[Given records]:

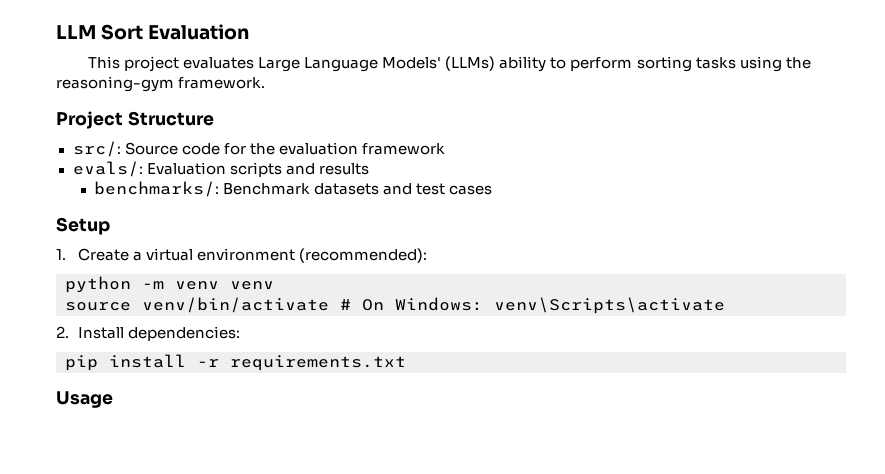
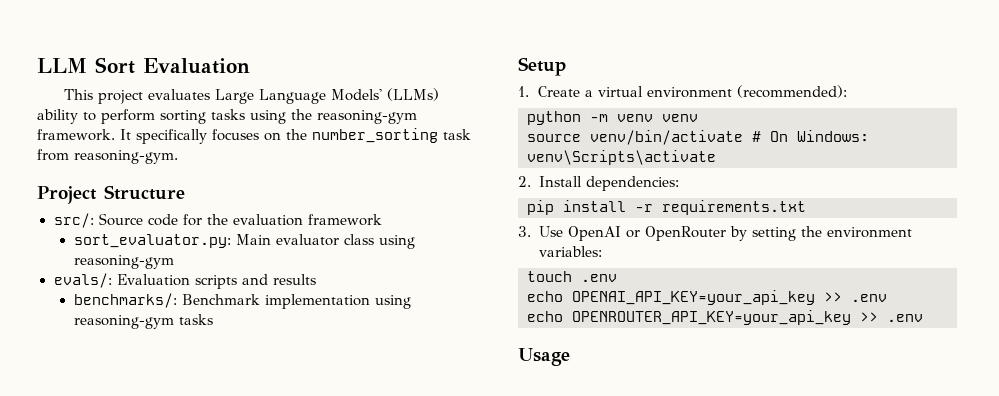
+ It specifically focuses on the number_sorting task from reasoning-gym.
+ sort_evaluator.py: Main evaluator class using reasoning-gym
- benchmarks/: Benchmark datasets and test cases
+ benchmarks/: Benchmark implementation using reasoning-gym tasks
+ 3. Use OpenAI or OpenRouter by setting the environment variables:
+ touch .env
+ echo OPENAI_API_KEY=your_api_key >> .env
+ echo OPENROUTER_API_KEY=your_api_key >> .env

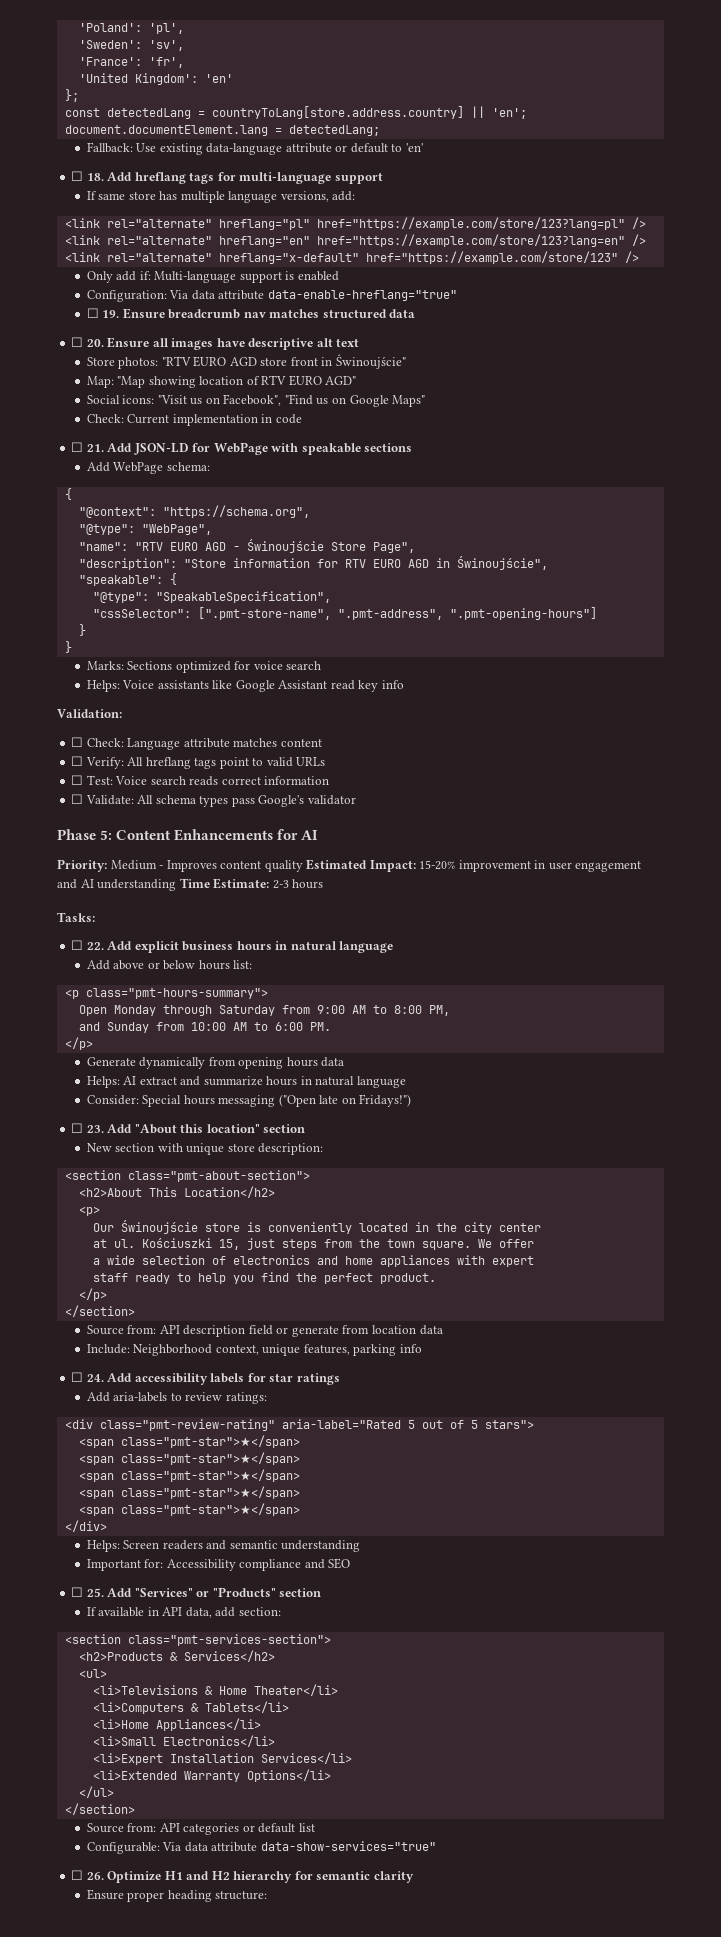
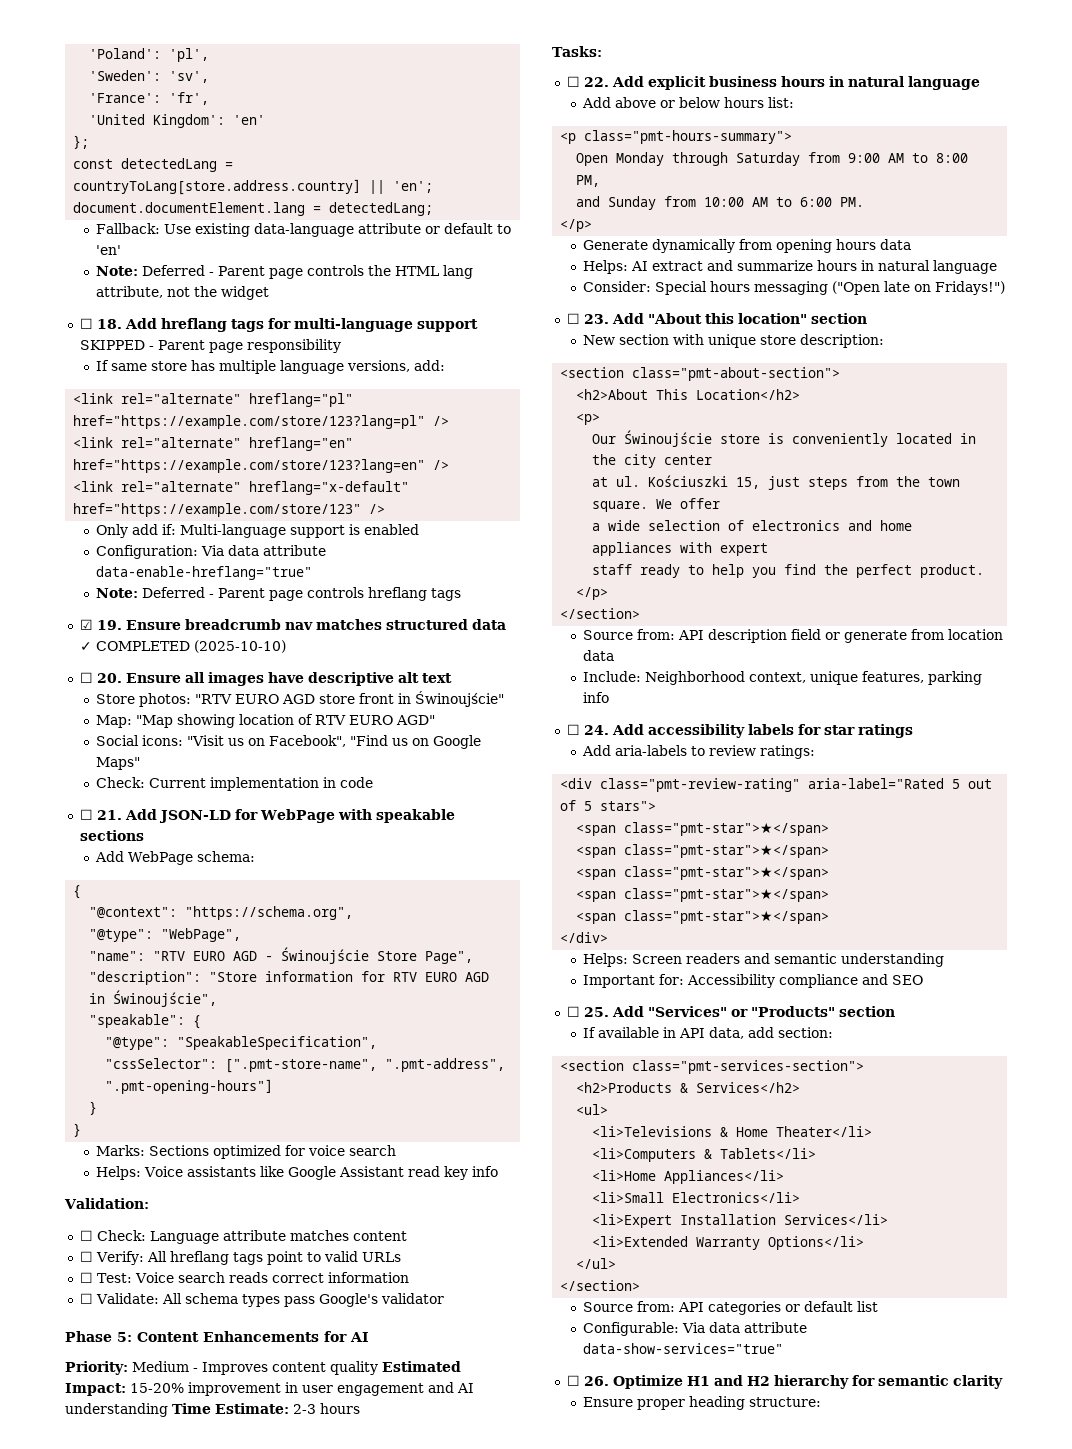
+ Note: Deferred - Parent page controls the HTML lang attribute, not the widget
- ☐ 18. Add hreflang tags for multi-language support
+ ☐ 18. Add hreflang tags for multi-language support SKIPPED - Parent page responsibility
- ☐ 19. Ensure breadcrumb nav matches structured data
+ Note: Deferred - Parent page controls hreflang tags
+ ☑ 19. Ensure breadcrumb nav matches structured data ✓ COMPLETED (2025-10-10)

[Your instructions]:
Please retype, exactly as they appear, the lines from the one with "class using reasoning-gym" through the final line of the material, both included, and drop any pictures.

[Exercise result]:
+ sort_evaluator.py: Main evaluator class using reasoning-gym
- benchmarks/: Benchmark datasets and test cases
+ benchmarks/: Benchmark implementation using reasoning-gym tasks
+ 3. Use OpenAI or OpenRouter by setting the environment variables:
+ touch .env
+ echo OPENAI_API_KEY=your_api_key >> .env
+ echo OPENROUTER_API_KEY=your_api_key >> .env

+ Note: Deferred - Parent page controls the HTML lang attribute, not the widget
- ☐ 18. Add hreflang tags for multi-language support
+ ☐ 18. Add hreflang tags for multi-language support SKIPPED - Parent page responsibility
- ☐ 19. Ensure breadcrumb nav matches structured data
+ Note: Deferred - Parent page controls hreflang tags
+ ☑ 19. Ensure breadcrumb nav matches structured data ✓ COMPLETED (2025-10-10)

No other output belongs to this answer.